На вид Еникееву было далеко за семьдесят, старила его неестественная белизна лица, столь заметная оттого, что шея и руки бывшего лейтенанта были покрыты густым туземным загаром.
Он рассматривал наши лица, наши погоны, фуражки, устроенные на коленях, с тем же ошеломлением, с каким бы мы разглядывали инопланетян, явись они вдруг перед нами. Он очень боялся — и это было видно, — что мы посидим-посидим, встанем и уйдем. Он не знал, как нас удержать, и смятенно предлагал чай, фанту, коньяк, кофе… Мы выбрали кофе.
— Таня! — почти закричал он. — Труа кяфе тюрк!.. Извините, внучка не говорит по-русски, живет не со мной… Вы из Севастополя?
— Да, — ответил за всех Разбаш, который и в самом деле жил в Севастополе.
— Я ведь тоже коренной севастополит! — обрадовался Еникеев. — Родился на Корабельной стороне, в Аполлоновой балке. Отец снимал там домик у отставного боцмана, а потом мы перебрались в центр… Может быть, знаете, в конце Большой Морской стоял знаменитый дом Гущина? Там в крымскую кампанию был госпиталь для безнадежно раненных… Вот в этом печальном доме я прожил до самой «врангелиады». Да-с… Я ведь механик. Из студентов. Ушел из Харьковской техноложки охотником на флот. Сразу же, как «Гебен» обстрелял Севастополь. Ушел мстить за поруганную честь города.

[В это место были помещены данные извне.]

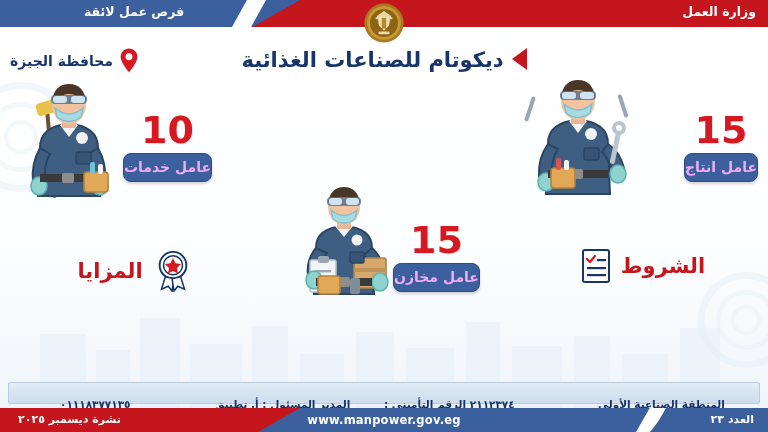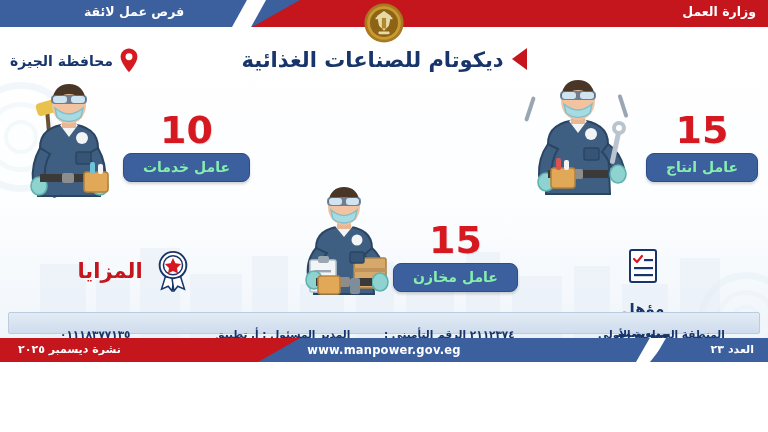"فرص عمل لائقة" #poster { height: 362px -> 432px }
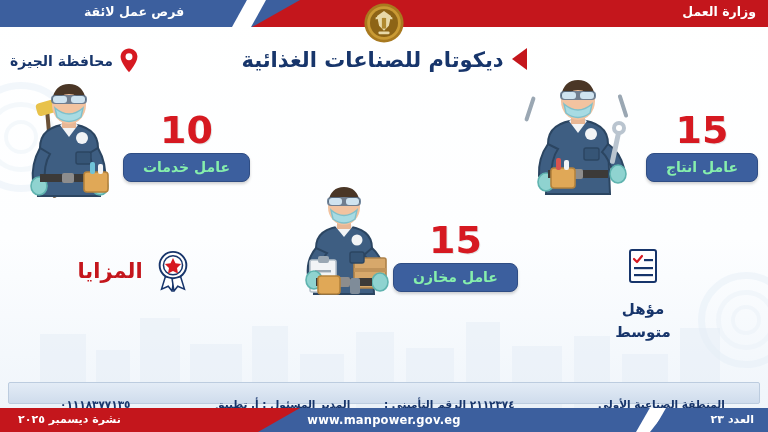"عامل خدمات" .job .chip { color: #86efac -> #f0abfc; padding: 5px 19px 6px -> 5px 0 6px }
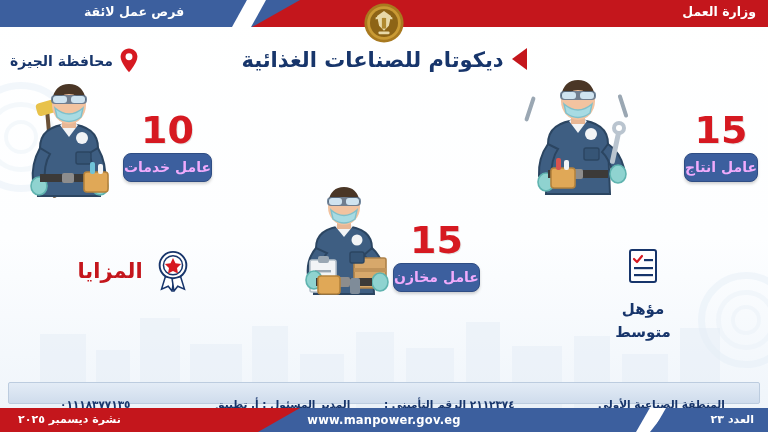"الشروط" div.sec-title { html: none -> <div>الشروط</div> }
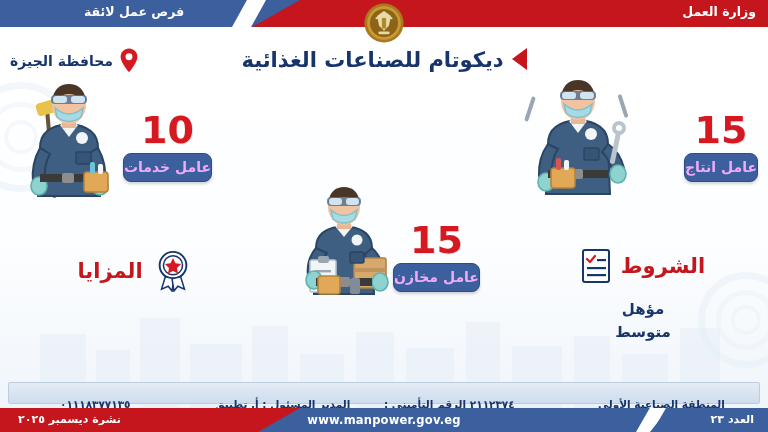"مؤهل" div.sec-body { html: <div> <div>مؤهل</div> <div>متوسط</div> </div> -> none }
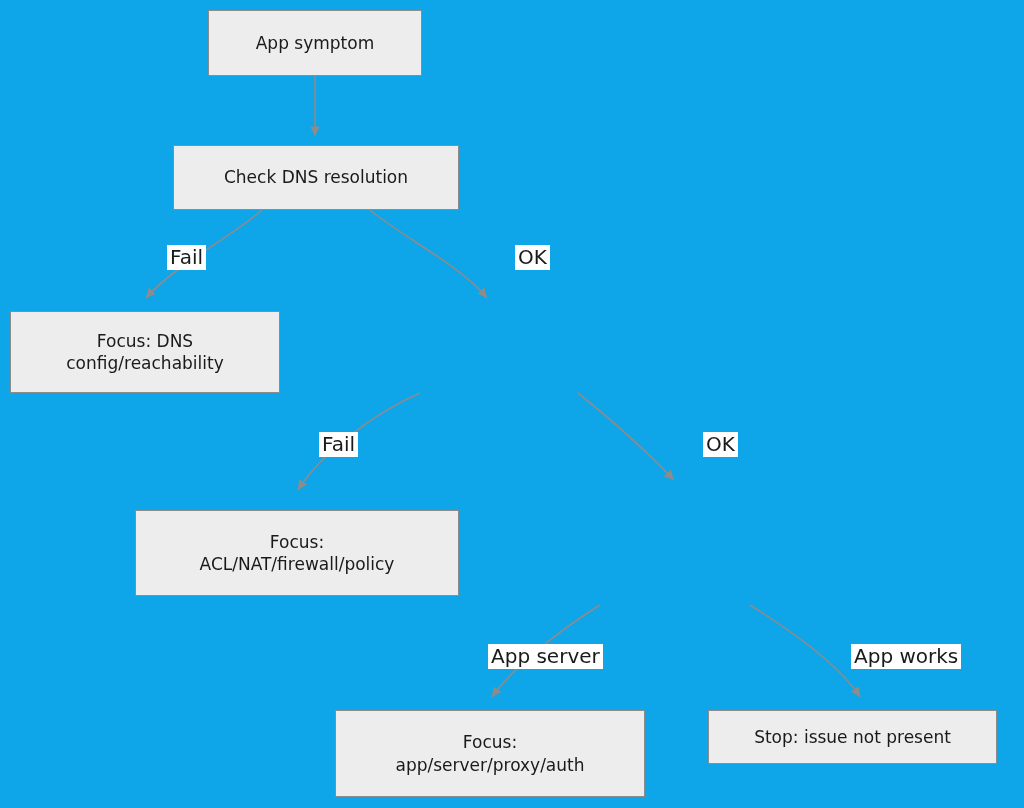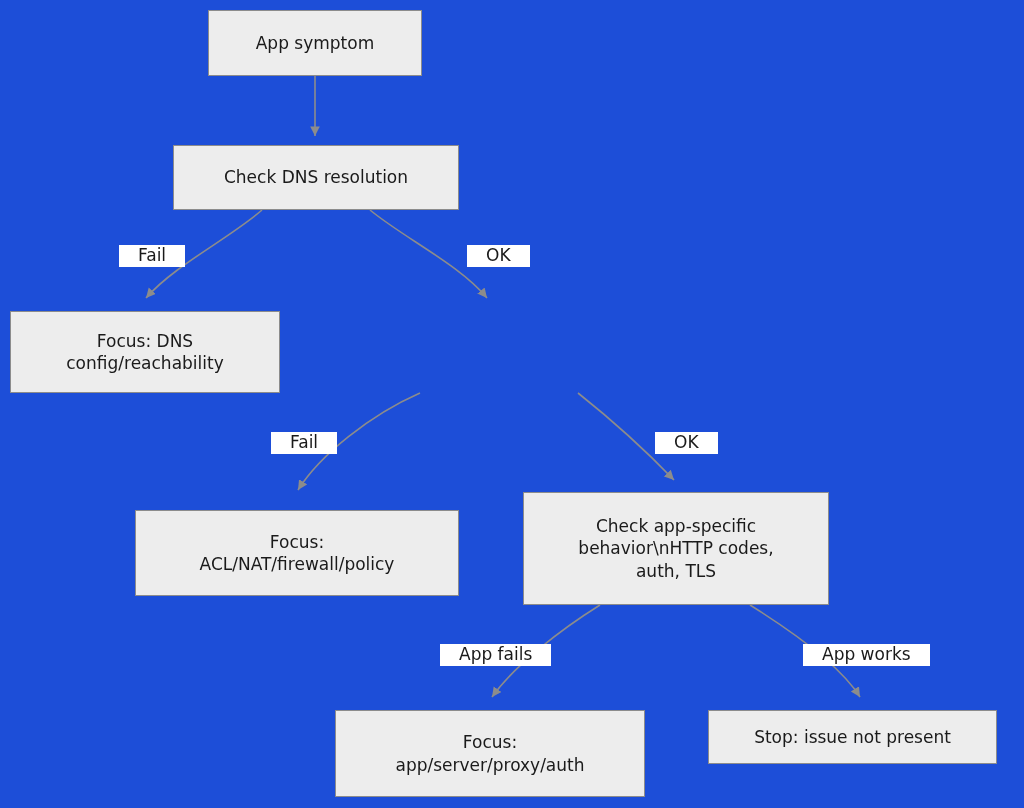"App symptom" #canvas { background: #1d4ed8 -> #0ea5e9 }
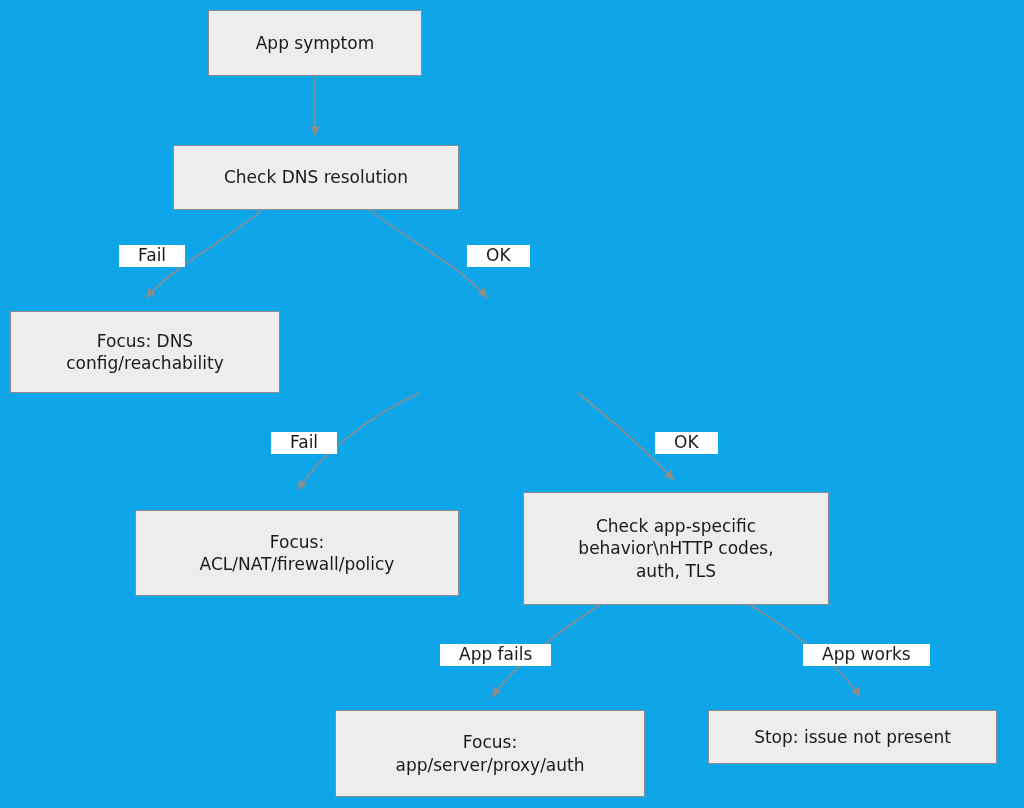"Fail" .edge-label { font-size: 17px -> 20px; margin-left: none -> 48px; padding: 1px 19px -> 1px 3px }
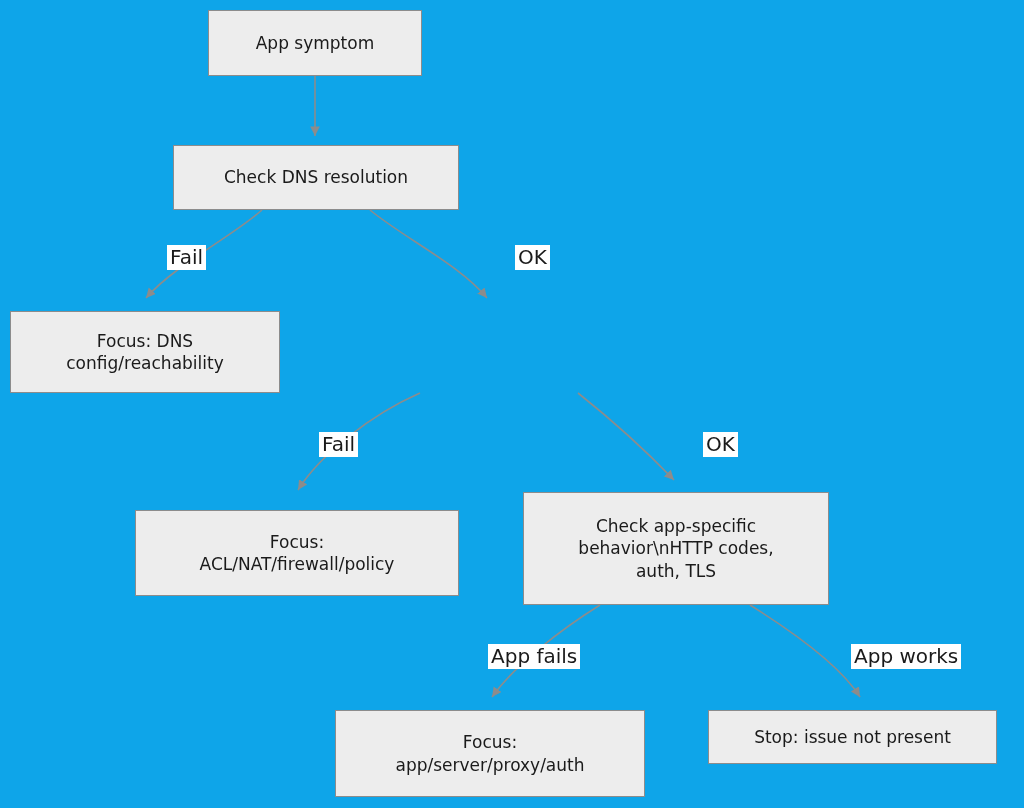"Check app-specific" div.node { html: <div>Check app-specific behavior\nHTTP codes, auth, TLS</div> -> none }
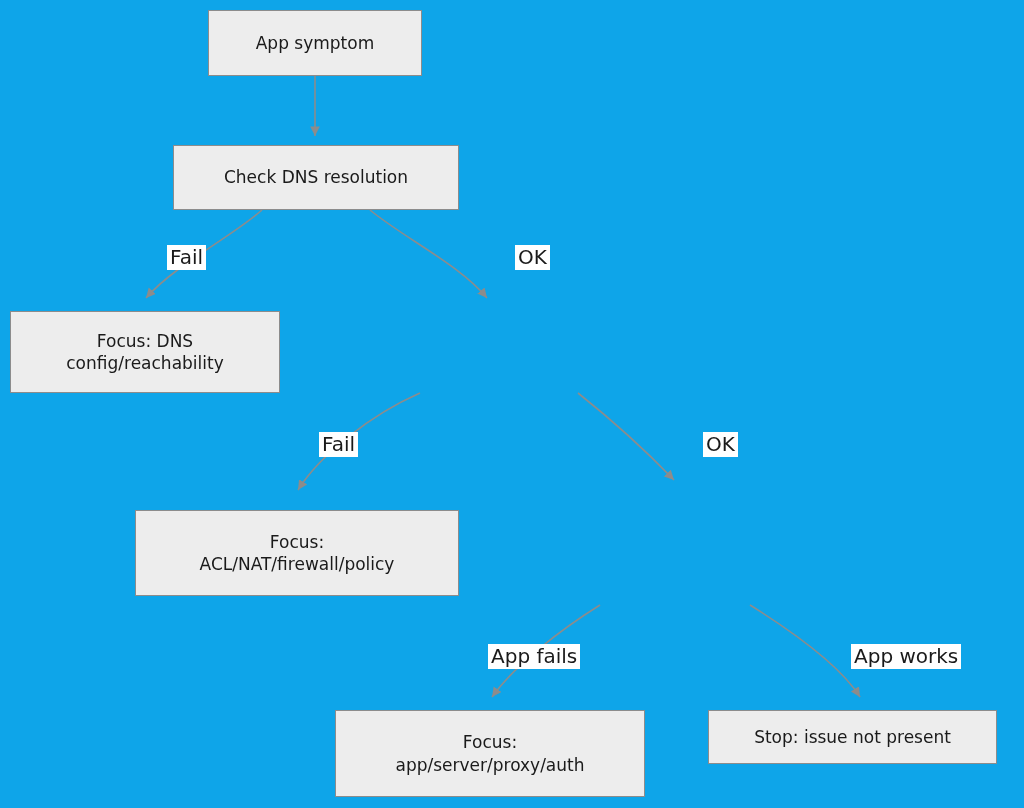"App fails" div.edge-label { text: fails -> server }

Да, да, — усмехнулся Еникеев, — так я себе представлял свое участие в мировой войне.
Жизнь морского офицера рисовалась мне героической и прекрасной — такой, какой я видел ее с Приморского бульвара: утром уходили в набег к вражеским берегам крейсера и эсминцы, дамы и бабы крестили их вслед, и там, в боевых рубках, мичманы и лейтенанты под градом снарядов бесстрашно смотрят смерти в глаза, а вечером тем, кто вернулся, принадлежал весь Севастополь, и они, еще не остывшие от пламени боя, элегантные, остроумные, знающие цену мирной минуте, бесстрашно, как утром в прицелы, смотрят в глаза красивых женщин. Мне тоже хотелось вот так же бесстрашно заглянуть в глаза одной милой девушке, и я ушел в юнкера флота. Не улыбайтесь, ведь мне было двадцать лет!